# Sorry...tire size again.



## Anderslober (Mar 15, 2018)

235/60-15's for the front was to big. Very slight fender rubbing.
What sizes do you guys run?
I have disc brakes.
Would 215/60-15 fit? They are slightly smaller and a bit thinner.


----------



## Mine'sa66 (Oct 30, 2019)

What's the YMM? Surprised to hear 2356015 doesn't clear. Along with the YMM, what's the wheel? 15x7? 4.25" backspace?
I run 2356015 on 15x7 with 4.25" backspace and they clear easily. I have 2756015 on the rear, same wheels, no issues. This is on a '66
If you only need a little room, I'd go 2256015. 2156015 is going to be really small.


----------



## Anderslober (Mar 15, 2018)

Rims are 15x7. I actually dont know the back spacing. And it says nothing on the rim. Looks like 4.00 inch back spacing.


----------



## Anderslober (Mar 15, 2018)

I dont think you can compare a 66 to a 68……..


----------



## armyadarkness (Dec 7, 2020)

Sounds like your springs might be dead. That;'s the size I uses and I drive very hard


----------



## Anderslober (Mar 15, 2018)

Springs/shocks everything is new…


----------



## Mine'sa66 (Oct 30, 2019)

Anderslober said:


> I dont think you can compare a 66 to a 68……..

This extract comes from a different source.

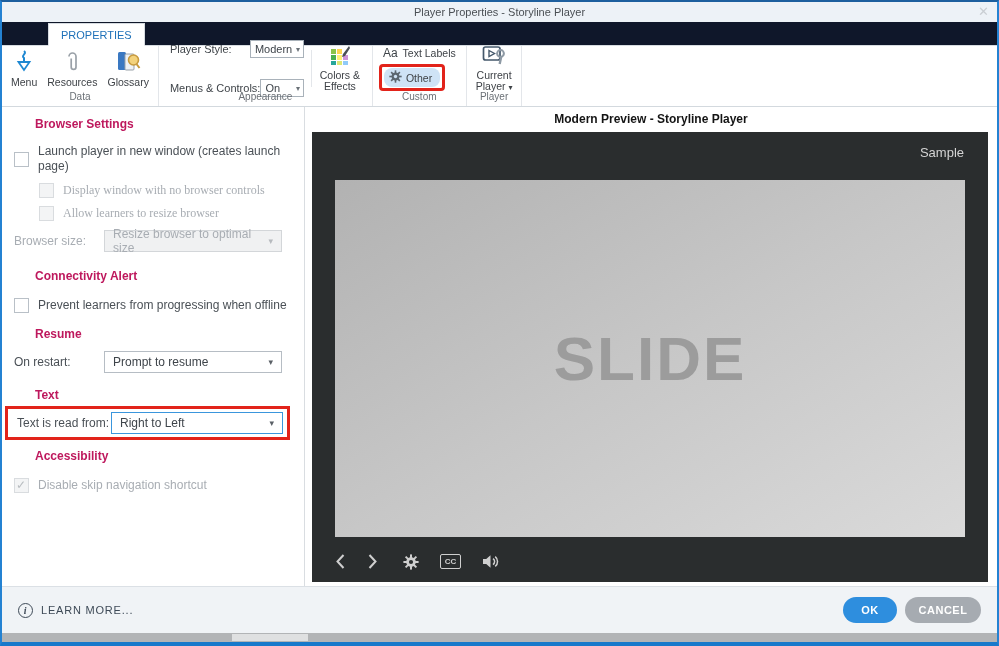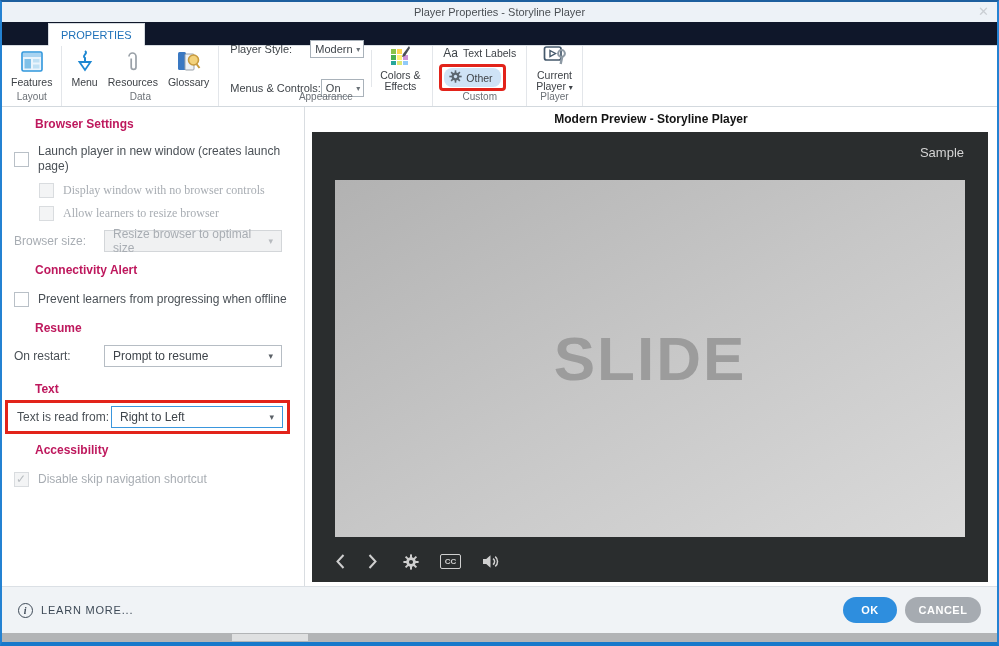"Features" div.group { html: <div> <div> <div> <span> <svg> <rect></rect> <rect></rect> <rect></rect> <rect></rect> <rect></rect> </svg> </span> <span>Features</span> </div> </div> <div>Layout</div> </div> -> none }
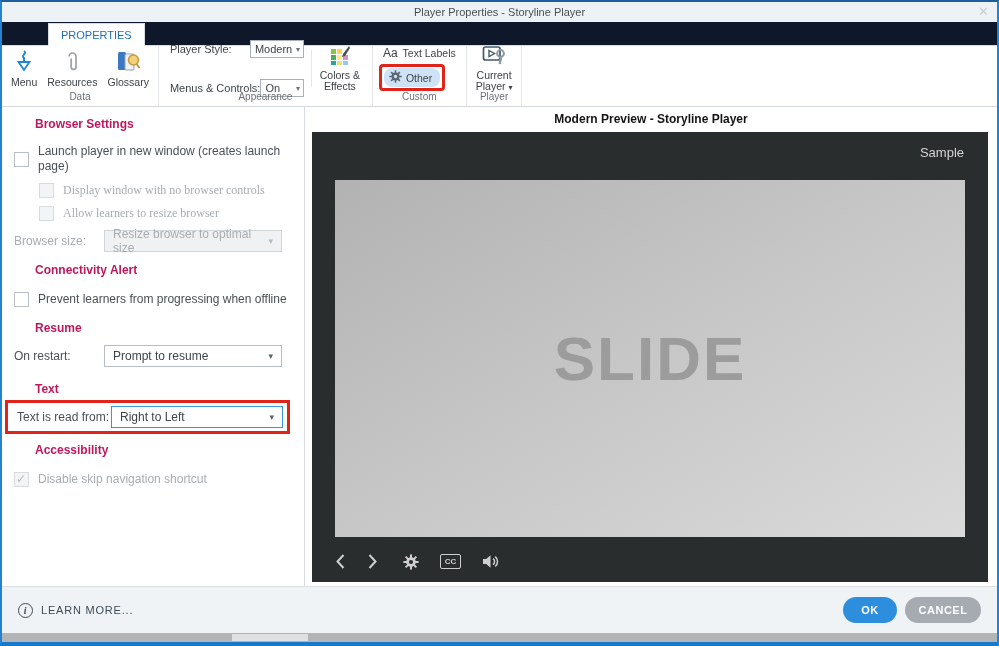"Connectivity Alert" div.section-h { margin-top: 11px -> 17px }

That's why I asked, but....2356015 should clear on a 68 as well. It looks like your Rallye 2's have roughly 4-4.25" BS.
But, if they don't clear, they don't clear.
2 ways to go....change the car (springs, alignment, wheels) or drop the size. As I mentioned, 2156015 is going to look really small.


----------



## Anderslober (Mar 15, 2018)

Oh..sorry..I forgot to state in initial post it was for a 1968 Goat.
Here is the difference between 235 and 215…..not much really, but I think 215 will work for me. Just a bit smaller.


----------



## Mine'sa66 (Oct 30, 2019)

Anderslober said:


> Oh..sorry..I forgot to state in initial post it was for a 1968 Goat.
> Here is the difference between 235 and 215…..not much really, but I think 215 will work for me. Just a bit smaller.
> View attachment 153898


Is there a reason you're not considering 2256015? I've 40 years doing this, those 215's are going to look pretty small. One inch is substantial.


----------



## BearGFR (Aug 25, 2008)

Anderslober said:


> 235/60-15's for the front was to big. Very slight fender rubbing.
> What sizes do you guys run?
> I have disc brakes.
> Would 215/60-15 fit? They are slightly smaller and a bit thinner.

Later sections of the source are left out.